RICKEY BEVINGTON: Even the monastery doctor was only recently allowed in. He had attended to the monks via phone and video chat.

SISTER BEATRICE POTTER, Monastery of the Holy Spirit: I think I talked to him or texted him every day about one issue or another.

RICKEY BEVINGTON: Sister Beatrice lives alone in a separate building on the monastery grounds. She left her life as a dermatologist to live with very little human contact.

SISTER BEATRICE POTTER: And so, when the pandemic happened, whoa.

RICKEY BEVINGTON: Sister Beatrice went from hermit to doctor to 28 monks.

SISTER BEATRICE POTTER: I love taking care of people and I love taking care of the monks, very different, though, from the previous 10 years.

RICKEY BEVINGTON: While the development of some coronavirus vaccines is tied to research in cell lines derived from aborted fetuses many years ago, the Pfizer and Moderna vaccines do not use or include any fetal tissue. The Vatican has assured the world's estimated 1.2 billion Roman Catholics that getting vaccinated against coronavirus is a duty to pursue the common good.

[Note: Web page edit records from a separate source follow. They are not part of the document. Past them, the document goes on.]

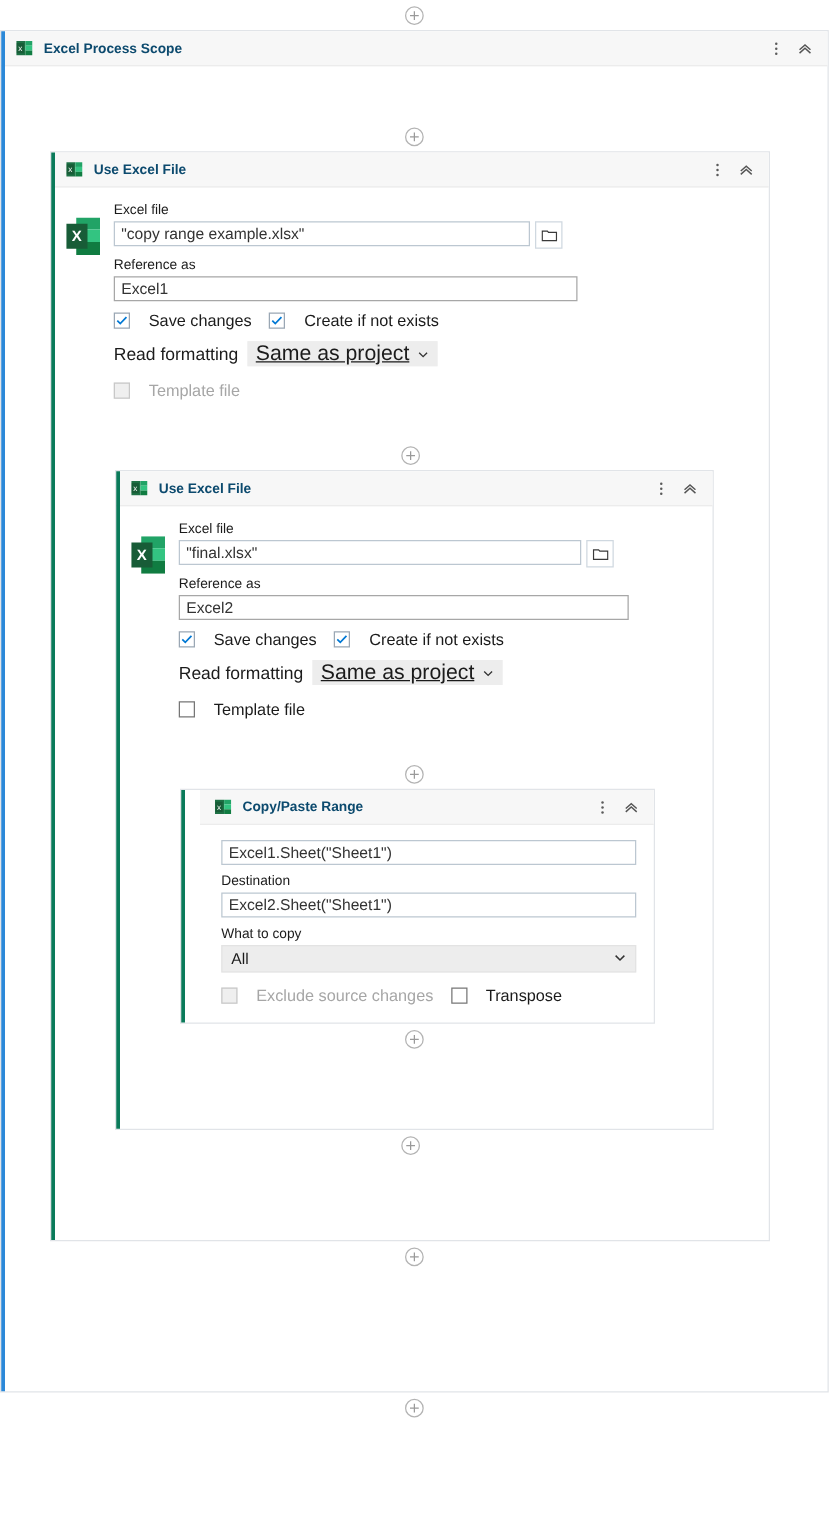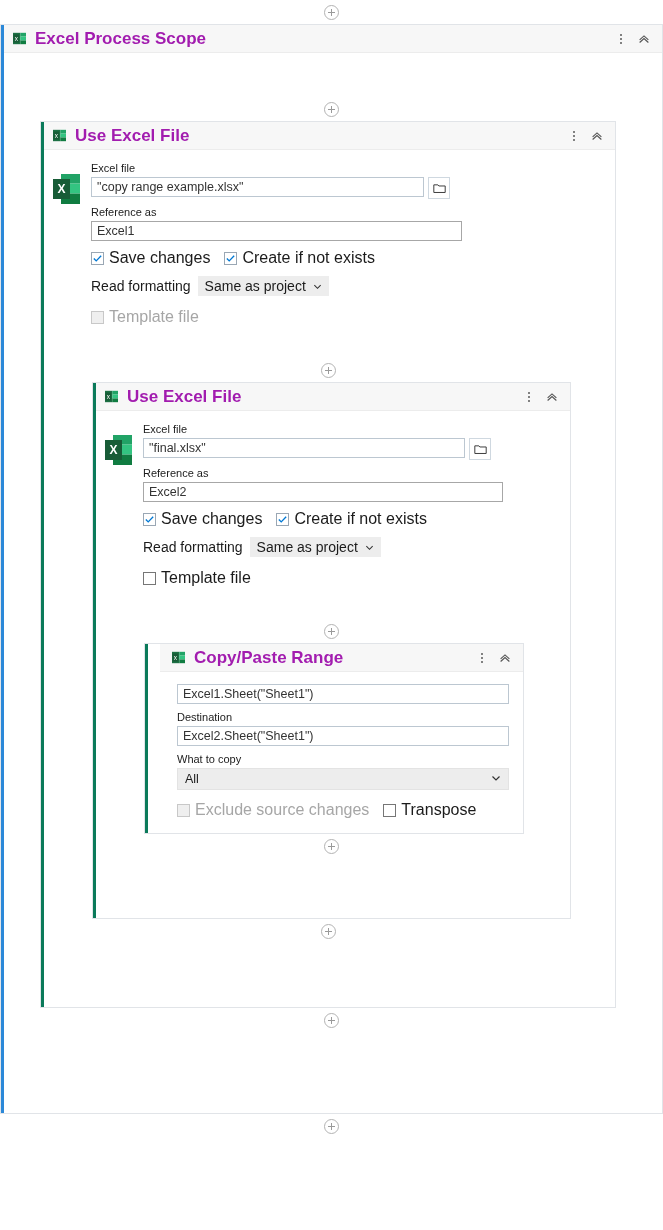--- a/index.html
+++ b/index.html
@@ -54,9 +54,9 @@
     padding-left: 12px; padding-right: 8px;
   }
   .card-title {
-    font-size: 17px;
+    font-size: 11px;
     font-weight: bold;
-    color: #a21caf;
+    color: #0c4a6e;
     margin-left: 9px;
     white-space: nowrap;
   }

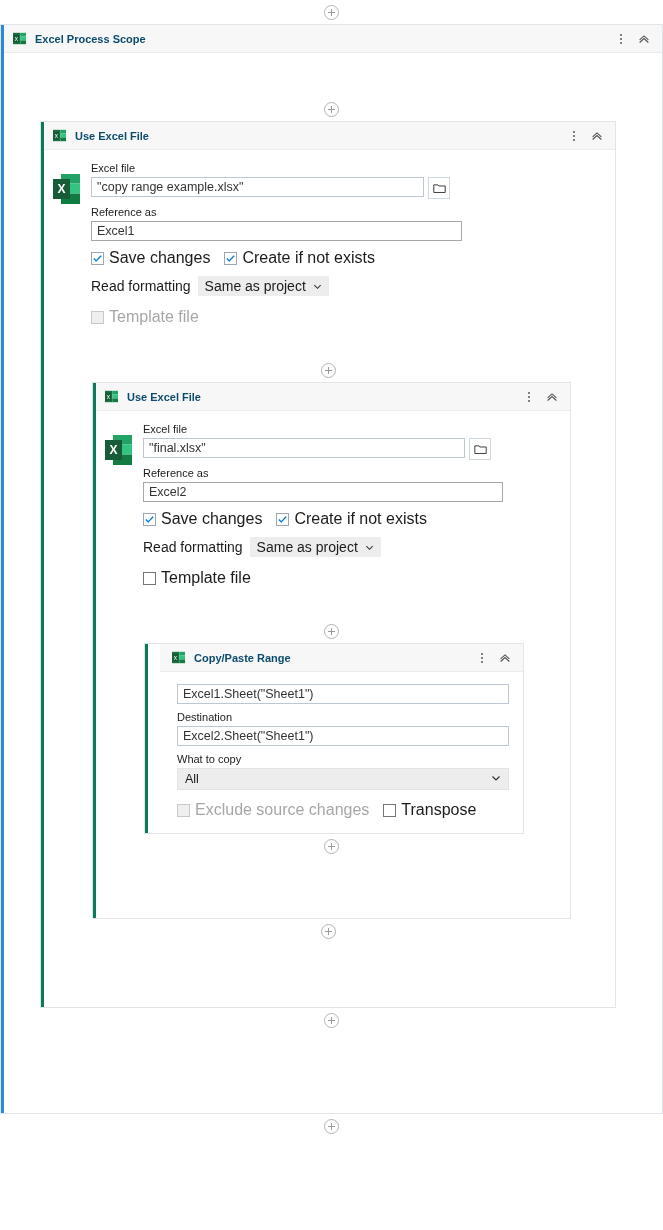--- a/index.html
+++ b/index.html
@@ -117,7 +117,7 @@
   }
   .cbx.disabled { border-color: #c8c8c8; background: #efefef; cursor: default; }
   .cbx.plain { border-color: #767676; }
-  .cb-label { font-size: 16px; margin-left: 5px; color: #1b1b1b; white-space: nowrap; }
+  .cb-label { font-size: 13px; margin-left: 15px; color: #1b1b1b; white-space: nowrap; }
   .cb-label.disabled { color: #a6a6a6; }
 
   .sel-inline {

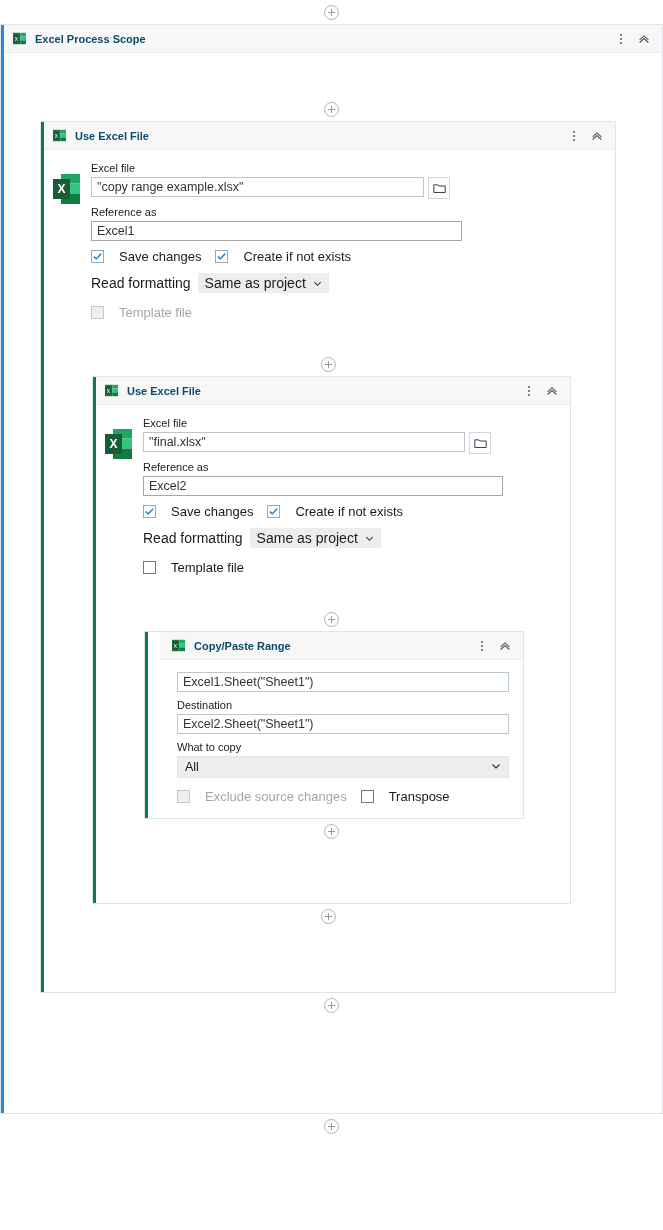--- a/index.html
+++ b/index.html
@@ -125,8 +125,9 @@
     background: #ededed;
     border: 1px solid #ededed;
     height: 20px; padding: 0 6px;
-    font-size: 14px; color: #1b1b1b;
+    font-size: 17px; color: #1b1b1b;
     cursor: pointer;
+    text-decoration: underline;
   }
   .sel-inline .cv { margin-left: 7px; }
   .formatting-row { display: flex; align-items: center; margin-top: 9px; }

FATHER AUGUSTINE MYSLINSKI: What faith says to science is, serve humanity. This is faith's dialogue with science. Please serve humanity. And I think science does in so many beautiful ways. We're seeing it right now with the vaccine.

RICKEY BEVINGTON: Both Pope Francis and his conservative predecessor, Pope Benedict, have received the vaccine. Abbot Augustine says science and faith provide hope.

FATHER AUGUSTINE MYSLINSKI: It's a golden opportunity for humanity to come together and support each other and help each other through this. We're all in this together. And how can we help each other to get to the final end?

RICKEY BEVINGTON: A question seven billion people will be asking as they emerge from their own confinement. For the "PBS NewsHour," I'm Rickey Bevington in Conyers, Georgia.

JUDY WOODRUFF: Thank you, Rickey Bevington, for taking us inside that very special place.